## [EXERCISE GOAL]
Wherever the string "moved" appears in the entries below, return the line that holds it.

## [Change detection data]

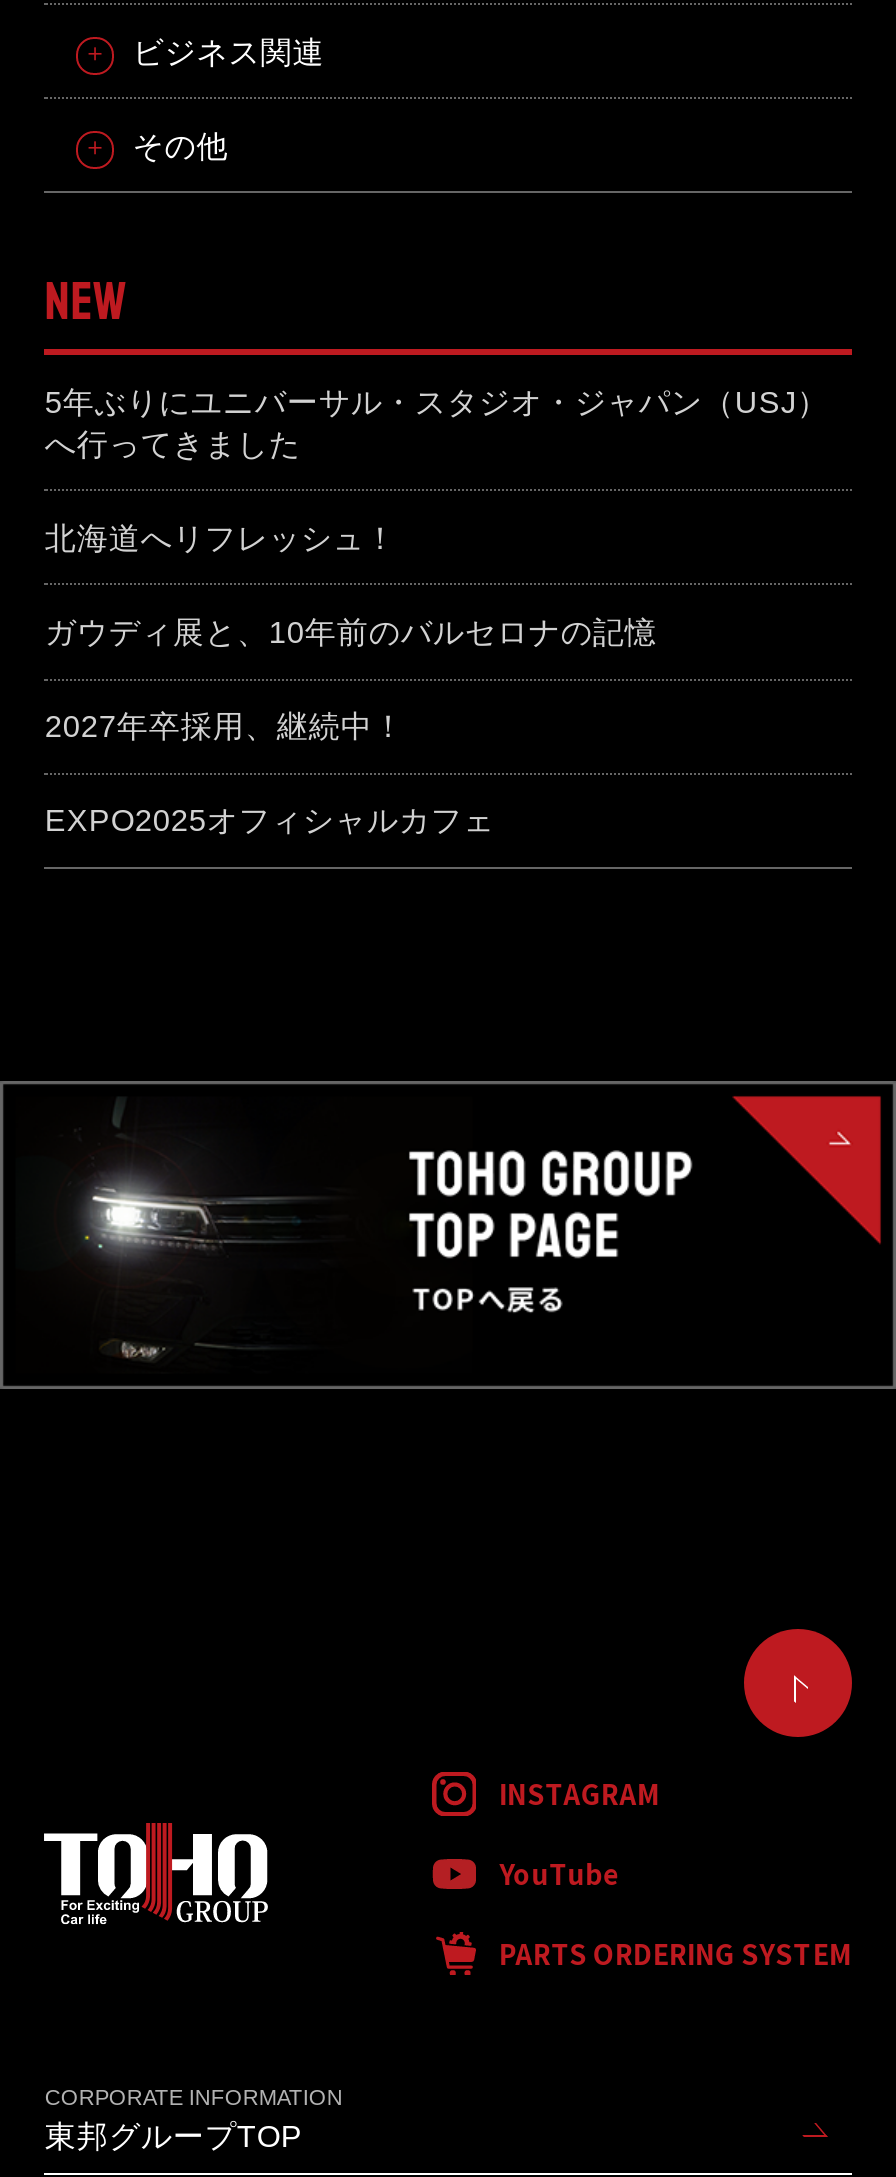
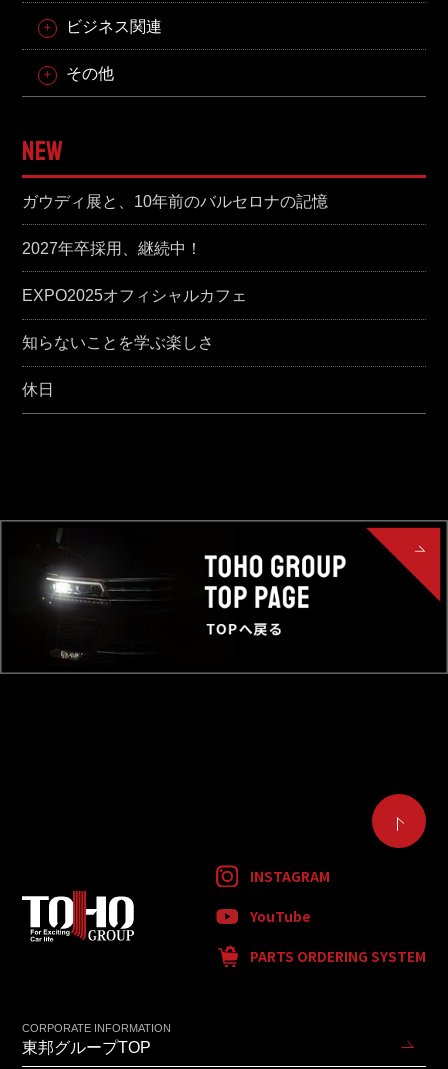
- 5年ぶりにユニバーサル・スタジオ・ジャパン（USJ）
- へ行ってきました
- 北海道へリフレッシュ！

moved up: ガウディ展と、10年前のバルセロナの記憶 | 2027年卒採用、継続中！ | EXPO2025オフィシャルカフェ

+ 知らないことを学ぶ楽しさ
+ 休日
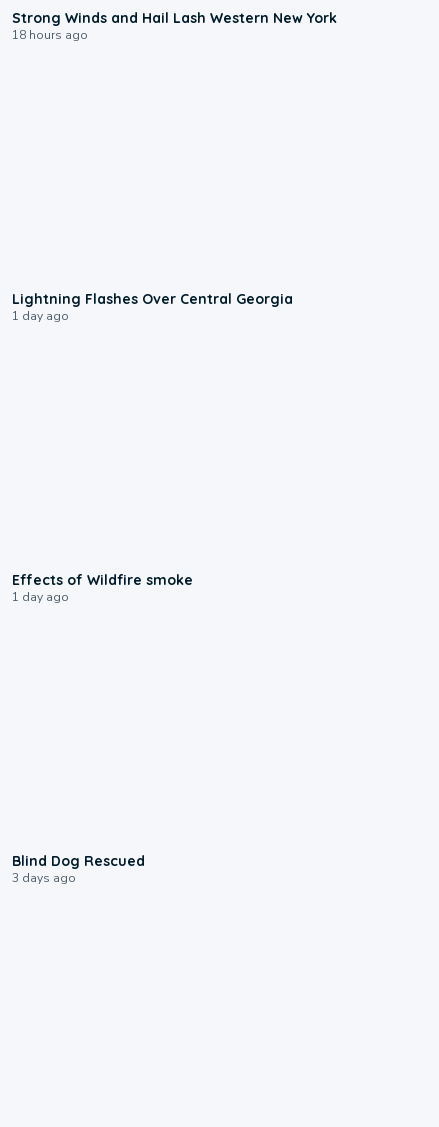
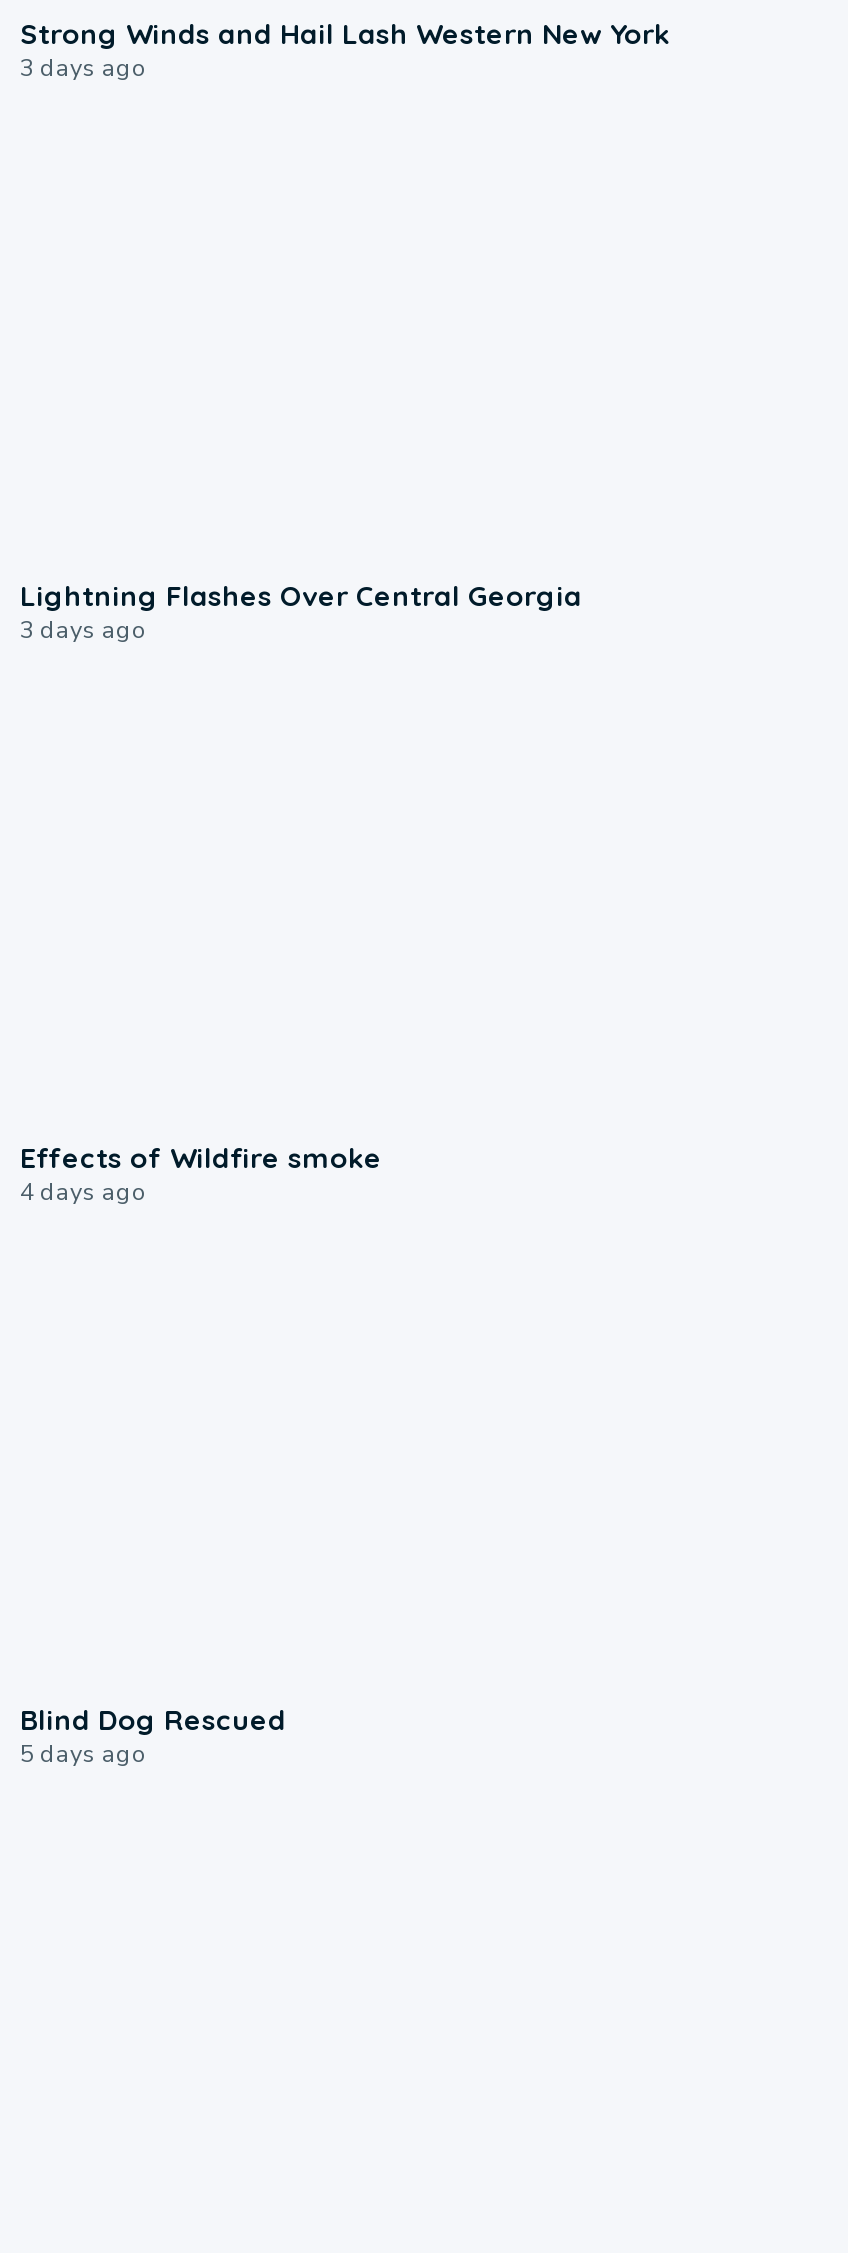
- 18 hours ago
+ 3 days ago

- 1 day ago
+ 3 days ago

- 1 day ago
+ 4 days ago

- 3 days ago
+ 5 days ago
---
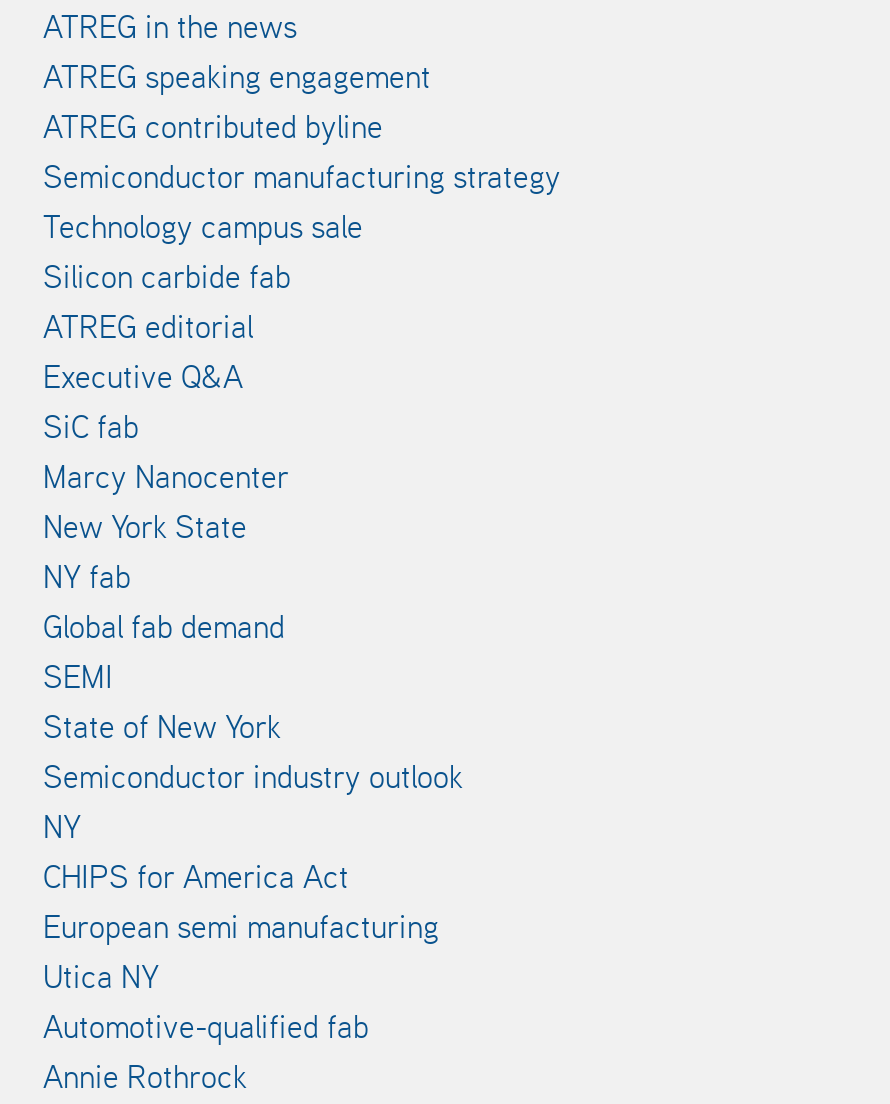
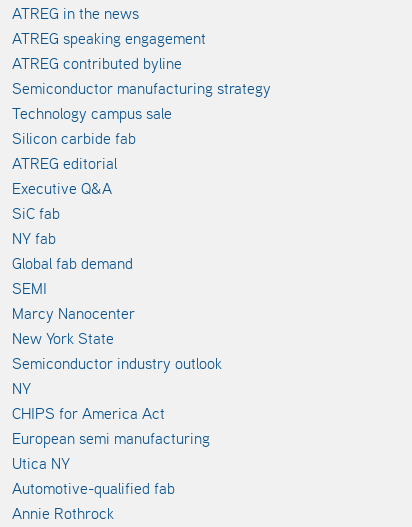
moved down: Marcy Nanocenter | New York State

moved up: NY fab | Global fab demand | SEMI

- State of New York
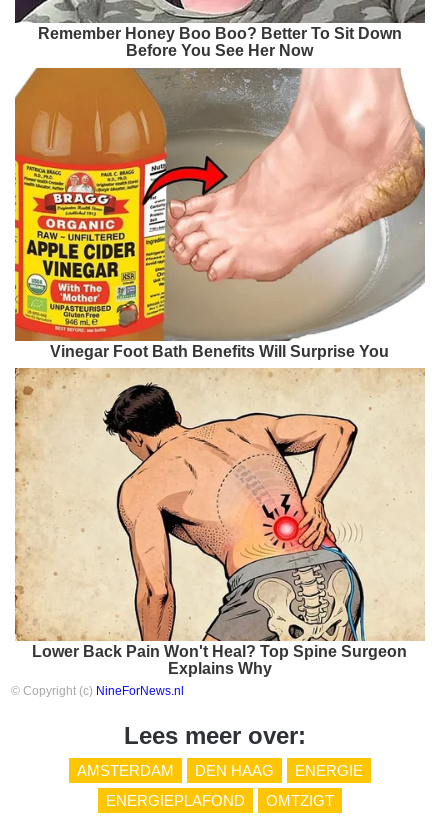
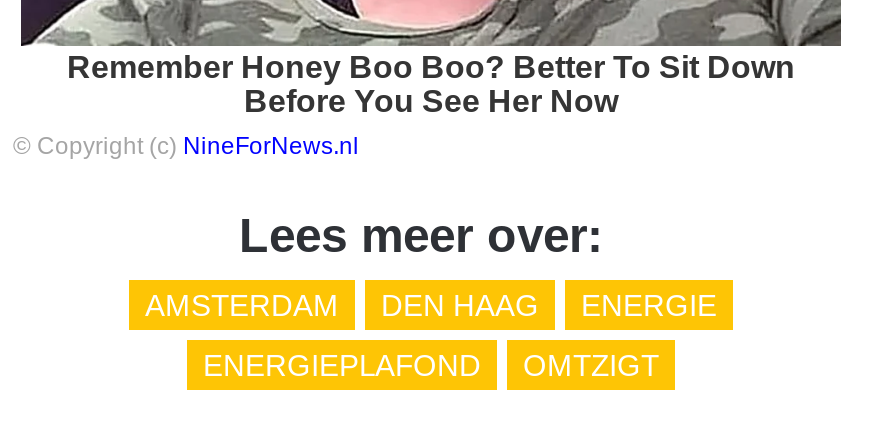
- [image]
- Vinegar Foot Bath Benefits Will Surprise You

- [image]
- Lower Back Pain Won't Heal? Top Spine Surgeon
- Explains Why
---
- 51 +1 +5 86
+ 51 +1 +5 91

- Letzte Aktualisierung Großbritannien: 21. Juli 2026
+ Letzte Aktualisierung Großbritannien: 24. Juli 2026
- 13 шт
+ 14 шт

## [ANSWER FOR THE TASK]
moved up: ガウディ展と、10年前のバルセロナの記憶 | 2027年卒採用、継続中！ | EXPO2025オフィシャルカフェ
moved down: Marcy Nanocenter | New York State
moved up: NY fab | Global fab demand | SEMI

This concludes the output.